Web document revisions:
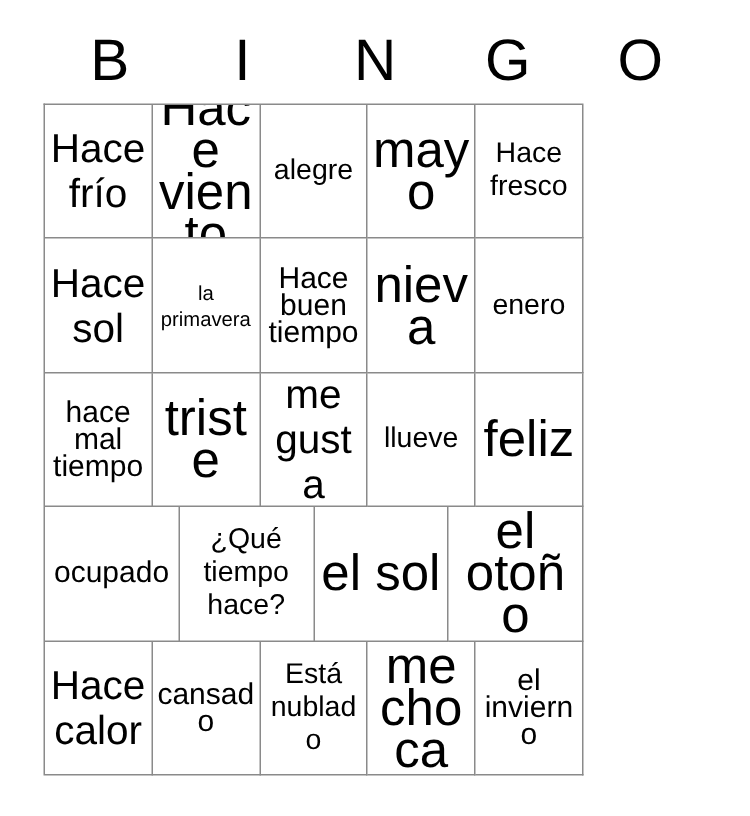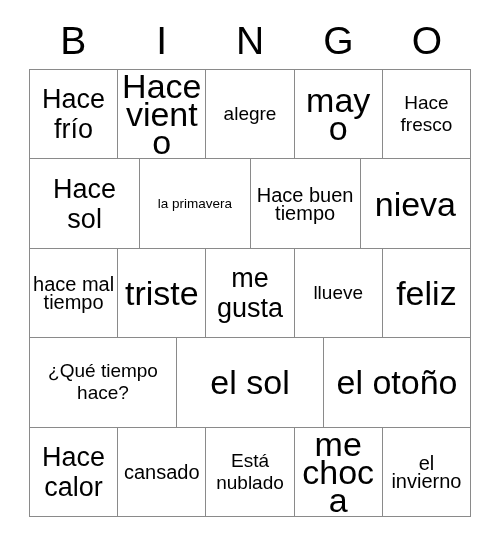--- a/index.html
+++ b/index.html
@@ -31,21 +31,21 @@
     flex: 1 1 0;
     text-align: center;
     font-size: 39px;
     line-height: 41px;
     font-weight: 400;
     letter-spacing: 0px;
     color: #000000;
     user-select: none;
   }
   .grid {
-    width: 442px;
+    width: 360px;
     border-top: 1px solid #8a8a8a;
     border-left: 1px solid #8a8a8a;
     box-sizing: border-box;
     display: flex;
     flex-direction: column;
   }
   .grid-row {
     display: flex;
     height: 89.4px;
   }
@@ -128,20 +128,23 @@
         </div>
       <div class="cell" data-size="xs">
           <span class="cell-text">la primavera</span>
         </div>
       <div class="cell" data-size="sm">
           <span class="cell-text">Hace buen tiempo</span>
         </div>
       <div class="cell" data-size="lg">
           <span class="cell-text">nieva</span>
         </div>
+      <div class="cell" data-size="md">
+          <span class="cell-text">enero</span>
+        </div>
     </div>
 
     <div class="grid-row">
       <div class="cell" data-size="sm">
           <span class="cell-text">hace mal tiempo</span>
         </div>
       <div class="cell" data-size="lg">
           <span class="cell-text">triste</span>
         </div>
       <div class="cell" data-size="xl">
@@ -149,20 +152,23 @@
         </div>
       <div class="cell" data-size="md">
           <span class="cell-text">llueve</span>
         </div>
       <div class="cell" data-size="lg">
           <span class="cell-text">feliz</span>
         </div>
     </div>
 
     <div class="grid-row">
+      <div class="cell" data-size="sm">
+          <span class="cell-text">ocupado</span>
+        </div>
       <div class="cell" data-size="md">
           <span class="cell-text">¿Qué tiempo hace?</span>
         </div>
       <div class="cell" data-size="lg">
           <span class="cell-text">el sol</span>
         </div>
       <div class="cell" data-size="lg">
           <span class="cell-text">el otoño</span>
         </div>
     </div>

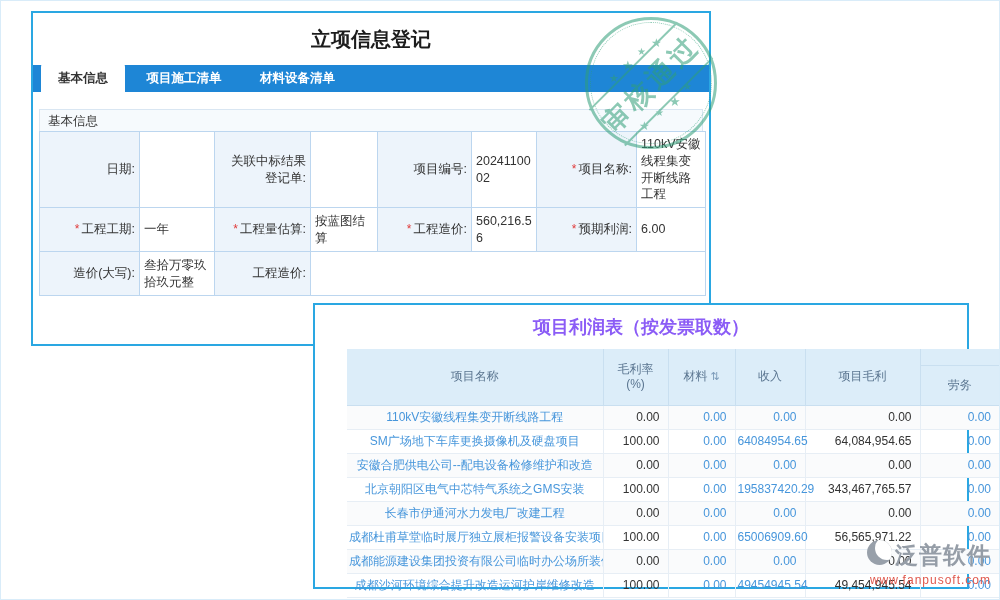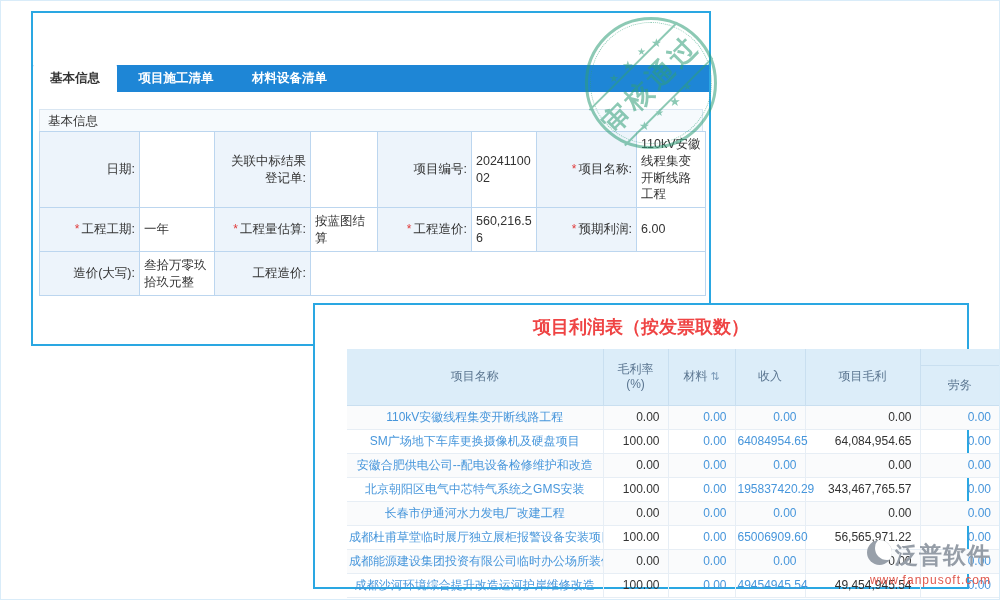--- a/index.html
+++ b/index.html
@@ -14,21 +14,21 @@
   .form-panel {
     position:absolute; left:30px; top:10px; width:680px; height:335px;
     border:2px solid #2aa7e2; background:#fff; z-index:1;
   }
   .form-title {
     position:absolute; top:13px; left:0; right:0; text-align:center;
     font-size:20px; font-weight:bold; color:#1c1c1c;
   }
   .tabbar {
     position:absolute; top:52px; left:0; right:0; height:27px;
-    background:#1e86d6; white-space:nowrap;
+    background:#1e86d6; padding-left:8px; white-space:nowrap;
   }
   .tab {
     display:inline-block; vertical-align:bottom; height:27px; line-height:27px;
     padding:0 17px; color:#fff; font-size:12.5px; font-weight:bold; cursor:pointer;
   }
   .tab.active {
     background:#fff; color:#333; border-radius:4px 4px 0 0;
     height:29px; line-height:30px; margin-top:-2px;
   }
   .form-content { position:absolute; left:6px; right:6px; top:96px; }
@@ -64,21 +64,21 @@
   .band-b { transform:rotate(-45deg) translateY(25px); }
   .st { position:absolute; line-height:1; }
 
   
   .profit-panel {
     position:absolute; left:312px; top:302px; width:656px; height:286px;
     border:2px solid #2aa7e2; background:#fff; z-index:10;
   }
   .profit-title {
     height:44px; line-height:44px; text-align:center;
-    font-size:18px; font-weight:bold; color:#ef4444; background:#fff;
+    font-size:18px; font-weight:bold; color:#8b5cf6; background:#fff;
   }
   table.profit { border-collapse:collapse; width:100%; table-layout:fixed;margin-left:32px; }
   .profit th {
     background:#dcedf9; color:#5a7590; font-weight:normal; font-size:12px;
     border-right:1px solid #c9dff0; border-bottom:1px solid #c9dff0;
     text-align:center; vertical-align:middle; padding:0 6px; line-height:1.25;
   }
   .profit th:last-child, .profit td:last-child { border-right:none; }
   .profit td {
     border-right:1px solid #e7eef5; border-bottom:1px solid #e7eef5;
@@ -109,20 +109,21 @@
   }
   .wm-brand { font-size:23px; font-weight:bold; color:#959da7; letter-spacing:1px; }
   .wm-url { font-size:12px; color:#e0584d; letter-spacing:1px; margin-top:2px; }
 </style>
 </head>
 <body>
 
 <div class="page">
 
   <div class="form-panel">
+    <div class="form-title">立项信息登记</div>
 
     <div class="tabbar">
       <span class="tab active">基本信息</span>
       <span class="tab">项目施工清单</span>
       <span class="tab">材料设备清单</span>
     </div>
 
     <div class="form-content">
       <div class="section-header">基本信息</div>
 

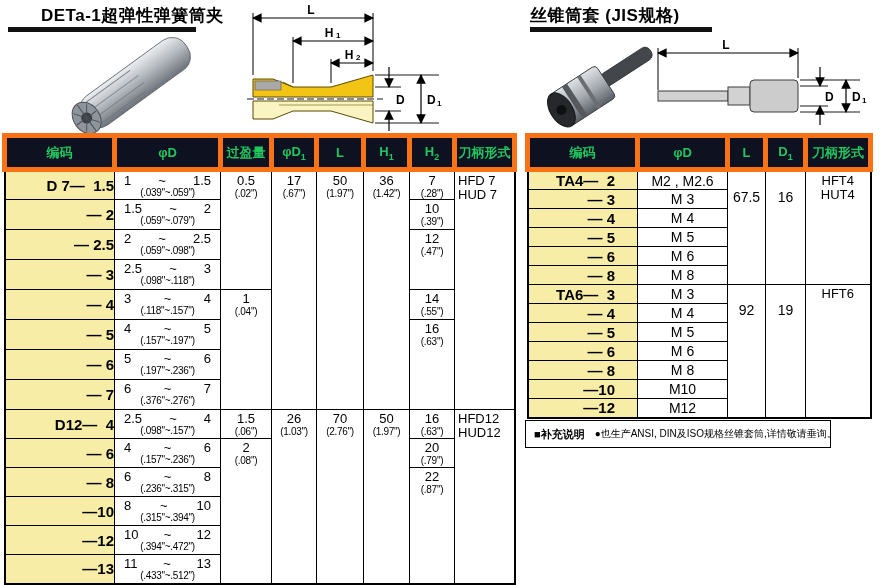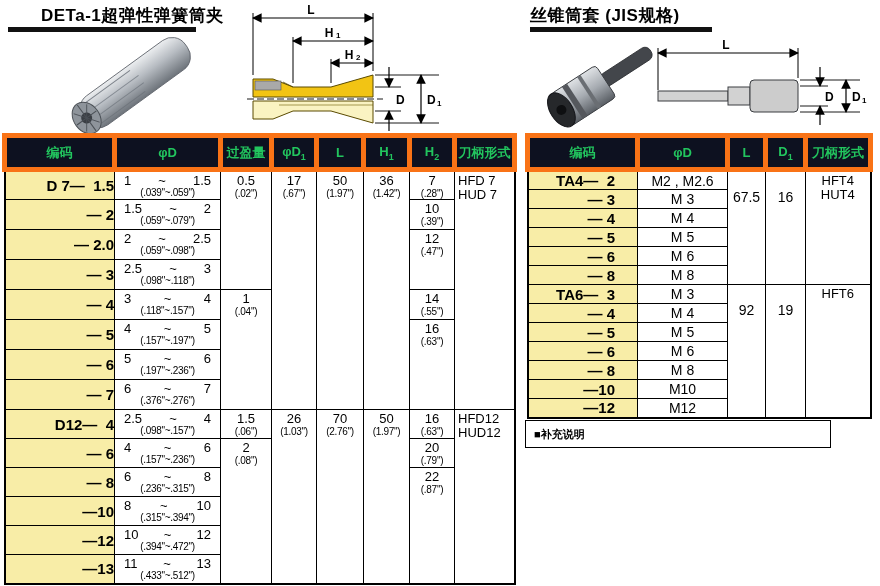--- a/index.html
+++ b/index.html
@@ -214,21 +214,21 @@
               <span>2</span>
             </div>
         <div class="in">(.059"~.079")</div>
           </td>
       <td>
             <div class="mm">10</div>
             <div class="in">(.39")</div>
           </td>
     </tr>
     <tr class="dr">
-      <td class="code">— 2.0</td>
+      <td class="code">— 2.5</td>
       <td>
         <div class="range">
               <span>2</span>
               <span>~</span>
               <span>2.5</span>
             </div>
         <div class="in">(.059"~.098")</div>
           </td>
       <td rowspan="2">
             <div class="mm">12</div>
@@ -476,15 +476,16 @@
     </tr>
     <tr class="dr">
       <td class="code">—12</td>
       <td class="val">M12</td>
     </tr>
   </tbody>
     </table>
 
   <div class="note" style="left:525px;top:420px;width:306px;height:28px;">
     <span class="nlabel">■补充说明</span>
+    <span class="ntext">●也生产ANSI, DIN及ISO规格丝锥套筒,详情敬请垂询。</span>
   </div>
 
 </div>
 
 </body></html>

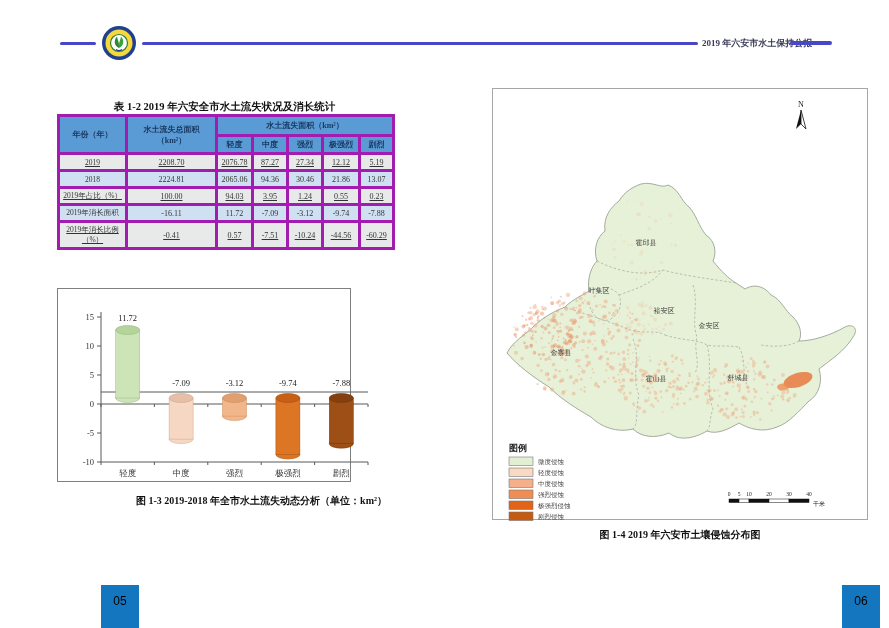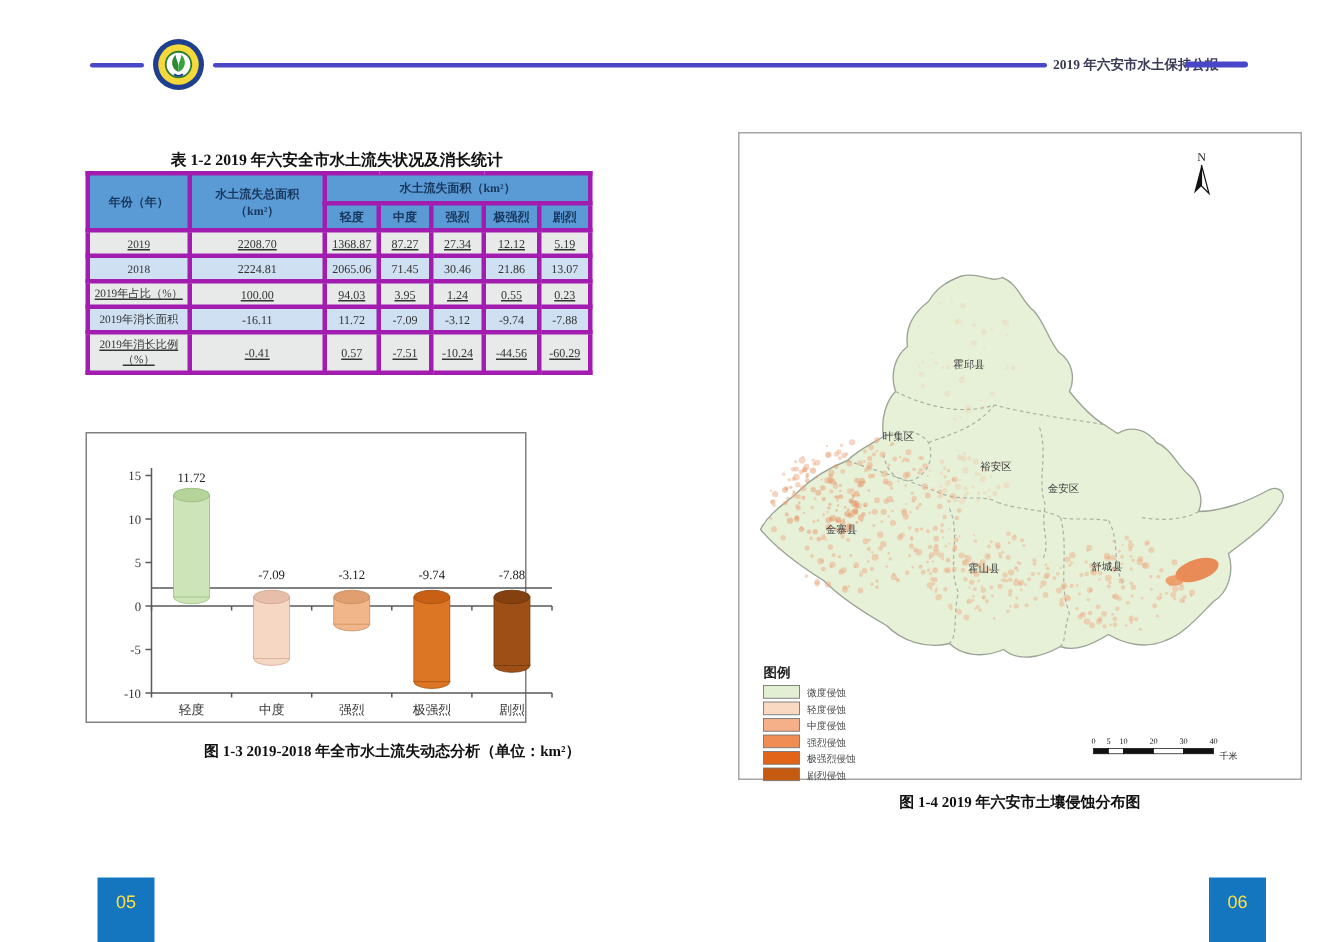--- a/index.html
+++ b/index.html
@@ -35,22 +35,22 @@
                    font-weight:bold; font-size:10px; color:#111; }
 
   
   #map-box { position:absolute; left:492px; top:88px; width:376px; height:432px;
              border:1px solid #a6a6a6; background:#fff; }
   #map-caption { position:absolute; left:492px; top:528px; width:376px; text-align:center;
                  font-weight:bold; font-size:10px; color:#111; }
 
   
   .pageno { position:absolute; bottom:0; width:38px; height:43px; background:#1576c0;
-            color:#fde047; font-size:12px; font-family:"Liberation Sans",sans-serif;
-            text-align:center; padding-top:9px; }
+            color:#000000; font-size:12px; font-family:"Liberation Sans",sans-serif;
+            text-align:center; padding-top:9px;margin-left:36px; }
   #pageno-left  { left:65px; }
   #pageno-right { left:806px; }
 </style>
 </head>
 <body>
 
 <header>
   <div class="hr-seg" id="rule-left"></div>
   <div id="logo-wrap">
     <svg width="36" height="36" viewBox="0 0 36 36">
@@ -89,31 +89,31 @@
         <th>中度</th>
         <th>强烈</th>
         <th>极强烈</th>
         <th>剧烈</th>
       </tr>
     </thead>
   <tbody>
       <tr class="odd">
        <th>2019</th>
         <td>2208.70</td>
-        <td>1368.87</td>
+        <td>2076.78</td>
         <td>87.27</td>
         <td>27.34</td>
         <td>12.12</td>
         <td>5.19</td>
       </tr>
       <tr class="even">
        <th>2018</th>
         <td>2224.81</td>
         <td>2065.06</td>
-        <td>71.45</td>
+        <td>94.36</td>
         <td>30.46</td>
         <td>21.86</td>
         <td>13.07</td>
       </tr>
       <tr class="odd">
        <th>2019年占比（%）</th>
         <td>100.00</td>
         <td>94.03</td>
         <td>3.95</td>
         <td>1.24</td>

• _Aim of the exercise_
Could you reproduce the records above exactly, leaving out the pictures?

• _Task solution_
--- a/index.html
+++ b/index.html
@@ -31,21 +31,21 @@
     flex: 1 1 0;
     text-align: center;
     font-size: 39px;
     line-height: 41px;
     font-weight: 400;
     letter-spacing: 0px;
     color: #000000;
     user-select: none;
   }
   .grid {
-    width: 442px;
+    width: 360px;
     border-top: 1px solid #8a8a8a;
     border-left: 1px solid #8a8a8a;
     box-sizing: border-box;
     display: flex;
     flex-direction: column;
   }
   .grid-row {
     display: flex;
     height: 89.4px;
   }
@@ -128,20 +128,23 @@
         </div>
       <div class="cell" data-size="xs">
           <span class="cell-text">la primavera</span>
         </div>
       <div class="cell" data-size="sm">
           <span class="cell-text">Hace buen tiempo</span>
         </div>
       <div class="cell" data-size="lg">
           <span class="cell-text">nieva</span>
         </div>
+      <div class="cell" data-size="md">
+          <span class="cell-text">enero</span>
+        </div>
     </div>
 
     <div class="grid-row">
       <div class="cell" data-size="sm">
           <span class="cell-text">hace mal tiempo</span>
         </div>
       <div class="cell" data-size="lg">
           <span class="cell-text">triste</span>
         </div>
       <div class="cell" data-size="xl">
@@ -149,20 +152,23 @@
         </div>
       <div class="cell" data-size="md">
           <span class="cell-text">llueve</span>
         </div>
       <div class="cell" data-size="lg">
           <span class="cell-text">feliz</span>
         </div>
     </div>
 
     <div class="grid-row">
+      <div class="cell" data-size="sm">
+          <span class="cell-text">ocupado</span>
+        </div>
       <div class="cell" data-size="md">
           <span class="cell-text">¿Qué tiempo hace?</span>
         </div>
       <div class="cell" data-size="lg">
           <span class="cell-text">el sol</span>
         </div>
       <div class="cell" data-size="lg">
           <span class="cell-text">el otoño</span>
         </div>
     </div>

--- a/index.html
+++ b/index.html
@@ -14,21 +14,21 @@
   .form-panel {
     position:absolute; left:30px; top:10px; width:680px; height:335px;
     border:2px solid #2aa7e2; background:#fff; z-index:1;
   }
   .form-title {
     position:absolute; top:13px; left:0; right:0; text-align:center;
     font-size:20px; font-weight:bold; color:#1c1c1c;
   }
   .tabbar {
     position:absolute; top:52px; left:0; right:0; height:27px;
-    background:#1e86d6; white-space:nowrap;
+    background:#1e86d6; padding-left:8px; white-space:nowrap;
   }
   .tab {
     display:inline-block; vertical-align:bottom; height:27px; line-height:27px;
     padding:0 17px; color:#fff; font-size:12.5px; font-weight:bold; cursor:pointer;
   }
   .tab.active {
     background:#fff; color:#333; border-radius:4px 4px 0 0;
     height:29px; line-height:30px; margin-top:-2px;
   }
   .form-content { position:absolute; left:6px; right:6px; top:96px; }
@@ -64,21 +64,21 @@
   .band-b { transform:rotate(-45deg) translateY(25px); }
   .st { position:absolute; line-height:1; }
 
   
   .profit-panel {
     position:absolute; left:312px; top:302px; width:656px; height:286px;
     border:2px solid #2aa7e2; background:#fff; z-index:10;
   }
   .profit-title {
     height:44px; line-height:44px; text-align:center;
-    font-size:18px; font-weight:bold; color:#ef4444; background:#fff;
+    font-size:18px; font-weight:bold; color:#8b5cf6; background:#fff;
   }
   table.profit { border-collapse:collapse; width:100%; table-layout:fixed;margin-left:32px; }
   .profit th {
     background:#dcedf9; color:#5a7590; font-weight:normal; font-size:12px;
     border-right:1px solid #c9dff0; border-bottom:1px solid #c9dff0;
     text-align:center; vertical-align:middle; padding:0 6px; line-height:1.25;
   }
   .profit th:last-child, .profit td:last-child { border-right:none; }
   .profit td {
     border-right:1px solid #e7eef5; border-bottom:1px solid #e7eef5;
@@ -109,20 +109,21 @@
   }
   .wm-brand { font-size:23px; font-weight:bold; color:#959da7; letter-spacing:1px; }
   .wm-url { font-size:12px; color:#e0584d; letter-spacing:1px; margin-top:2px; }
 </style>
 </head>
 <body>
 
 <div class="page">
 
   <div class="form-panel">
+    <div class="form-title">立项信息登记</div>
 
     <div class="tabbar">
       <span class="tab active">基本信息</span>
       <span class="tab">项目施工清单</span>
       <span class="tab">材料设备清单</span>
     </div>
 
     <div class="form-content">
       <div class="section-header">基本信息</div>
 

--- a/index.html
+++ b/index.html
@@ -214,21 +214,21 @@
               <span>2</span>
             </div>
         <div class="in">(.059"~.079")</div>
           </td>
       <td>
             <div class="mm">10</div>
             <div class="in">(.39")</div>
           </td>
     </tr>
     <tr class="dr">
-      <td class="code">— 2.0</td>
+      <td class="code">— 2.5</td>
       <td>
         <div class="range">
               <span>2</span>
               <span>~</span>
               <span>2.5</span>
             </div>
         <div class="in">(.059"~.098")</div>
           </td>
       <td rowspan="2">
             <div class="mm">12</div>
@@ -476,15 +476,16 @@
     </tr>
     <tr class="dr">
       <td class="code">—12</td>
       <td class="val">M12</td>
     </tr>
   </tbody>
     </table>
 
   <div class="note" style="left:525px;top:420px;width:306px;height:28px;">
     <span class="nlabel">■补充说明</span>
+    <span class="ntext">●也生产ANSI, DIN及ISO规格丝锥套筒,详情敬请垂询。</span>
   </div>
 
 </div>
 
 </body></html>

--- a/index.html
+++ b/index.html
@@ -35,22 +35,22 @@
                    font-weight:bold; font-size:10px; color:#111; }
 
   
   #map-box { position:absolute; left:492px; top:88px; width:376px; height:432px;
              border:1px solid #a6a6a6; background:#fff; }
   #map-caption { position:absolute; left:492px; top:528px; width:376px; text-align:center;
                  font-weight:bold; font-size:10px; color:#111; }
 
   
   .pageno { position:absolute; bottom:0; width:38px; height:43px; background:#1576c0;
-            color:#fde047; font-size:12px; font-family:"Liberation Sans",sans-serif;
-            text-align:center; padding-top:9px; }
+            color:#000000; font-size:12px; font-family:"Liberation Sans",sans-serif;
+            text-align:center; padding-top:9px;margin-left:36px; }
   #pageno-left  { left:65px; }
   #pageno-right { left:806px; }
 </style>
 </head>
 <body>
 
 <header>
   <div class="hr-seg" id="rule-left"></div>
   <div id="logo-wrap">
     <svg width="36" height="36" viewBox="0 0 36 36">
@@ -89,31 +89,31 @@
         <th>中度</th>
         <th>强烈</th>
         <th>极强烈</th>
         <th>剧烈</th>
       </tr>
     </thead>
   <tbody>
       <tr class="odd">
        <th>2019</th>
         <td>2208.70</td>
-        <td>1368.87</td>
+        <td>2076.78</td>
         <td>87.27</td>
         <td>27.34</td>
         <td>12.12</td>
         <td>5.19</td>
       </tr>
       <tr class="even">
        <th>2018</th>
         <td>2224.81</td>
         <td>2065.06</td>
-        <td>71.45</td>
+        <td>94.36</td>
         <td>30.46</td>
         <td>21.86</td>
         <td>13.07</td>
       </tr>
       <tr class="odd">
        <th>2019年占比（%）</th>
         <td>100.00</td>
         <td>94.03</td>
         <td>3.95</td>
         <td>1.24</td>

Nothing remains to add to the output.